I am the queen of impatience! I would like to live in the faraway land of instant results, have-it-now, don’t-make-me-wait . . . but so far I haven’t found it. To my dismay, what I have discovered is that eighty percent of life involves the one quality I am lacking: patience—the ability to not act hastily and persevere with joyfulness. The other twenty percent of life involves actually doing: seizing the opportunity and acting.

The positive side is that I am consistent: consistently impatient with everything in my life. I was impatient to grow up, to get married, to buy a house, to have children. I am impatient with people, money, time, my kids, my husband, my family. So what do I gain from my impatience, besides gray hair? Truthfully, nothing! There is not one situation that my impatience has made better.

Here are some words that go hand in hand with patience: enduring without complaint (not a chance), tolerant (nope), tranquil (no way). So what’s the opposite of patience? Irritable (for sure), resentful (okay, but I’m trying to show forgiveness), restless (ninety-nine percent of the time). Is this a HUGE flaw for me? Yes, and the sooner I acquire the skill of patience, the sooner I can move on to another.

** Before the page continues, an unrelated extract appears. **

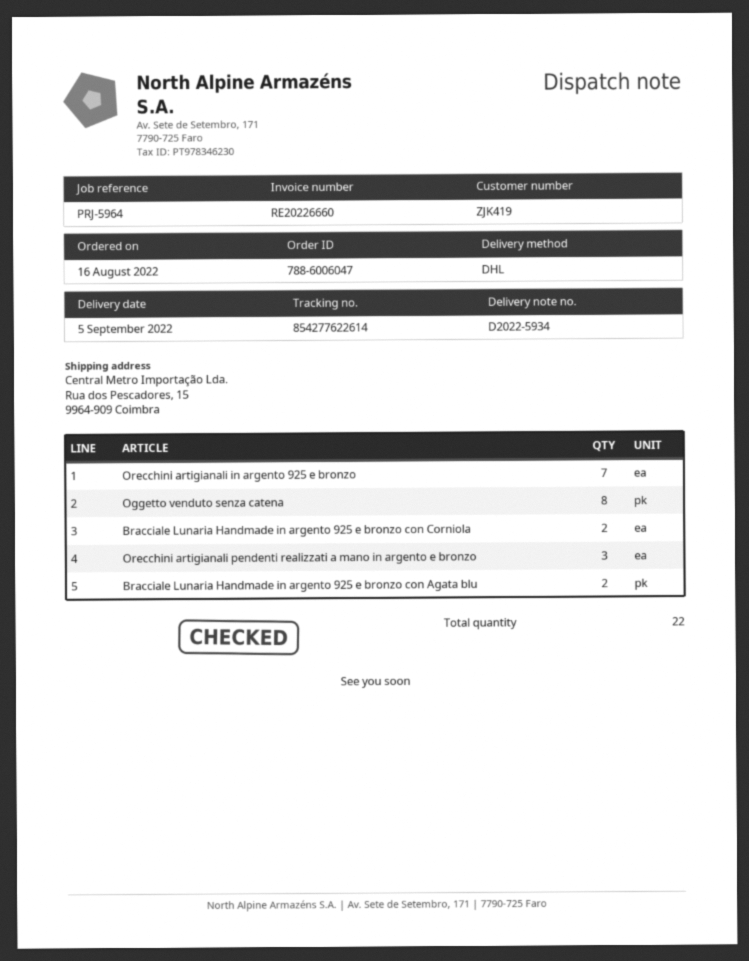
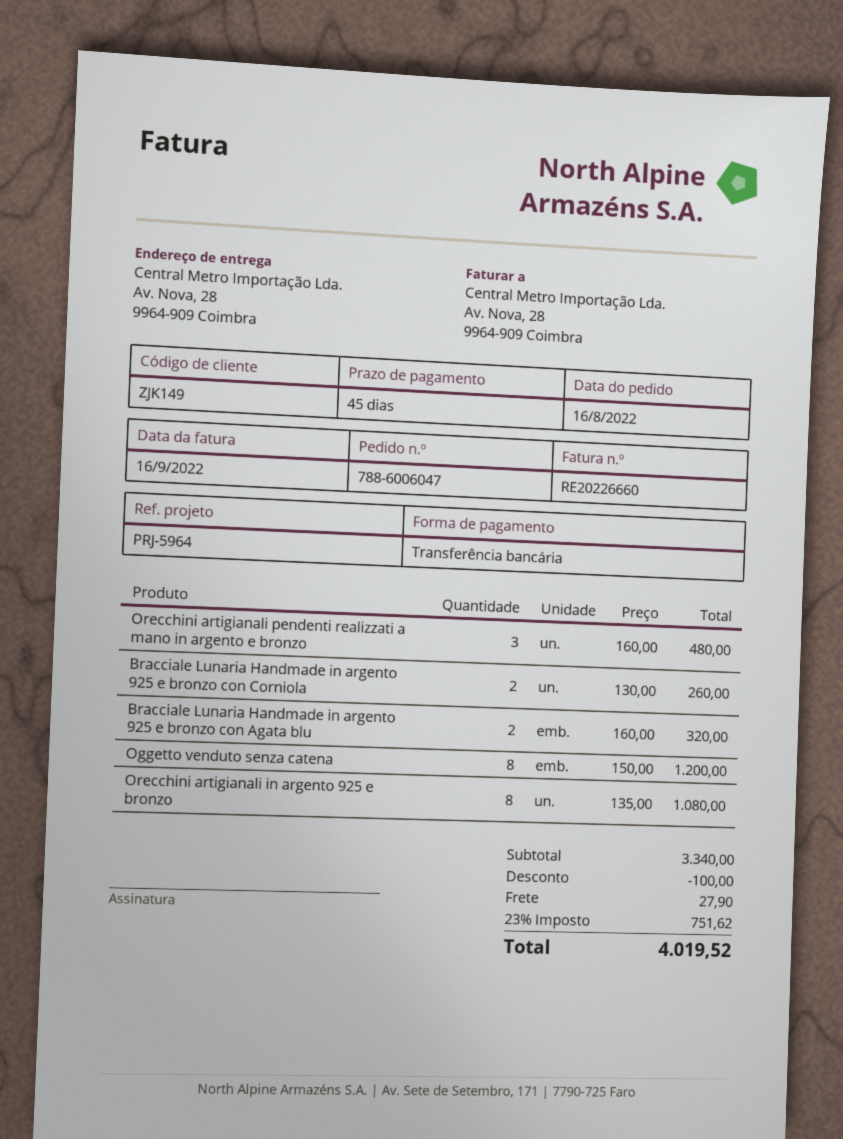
customer number: ZJK419 -> ZJK149
ship to: Rua dos Pescadores, 15, 9964-909 Coimbra -> Av. Nova, 28, 9964-909 Coimbra
Orecchini artigianali in argento 925 e bronzo: 7 -> 8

So what good things come to those who wait? Peace of mind, better relationships, lasting friendships, a calm heart, spiritual and emotional health, and respect. These are all things I desire. Impatience is waiting for something to happen while life passes you by. It robs you of joy and contentment. Patience is about enduring without complaint, working hard and savoring every moment along the way. So even though I wear the “impatient” crown well, I would much rather be the queen of : what’s the rush, take your time, it’s worth the wait!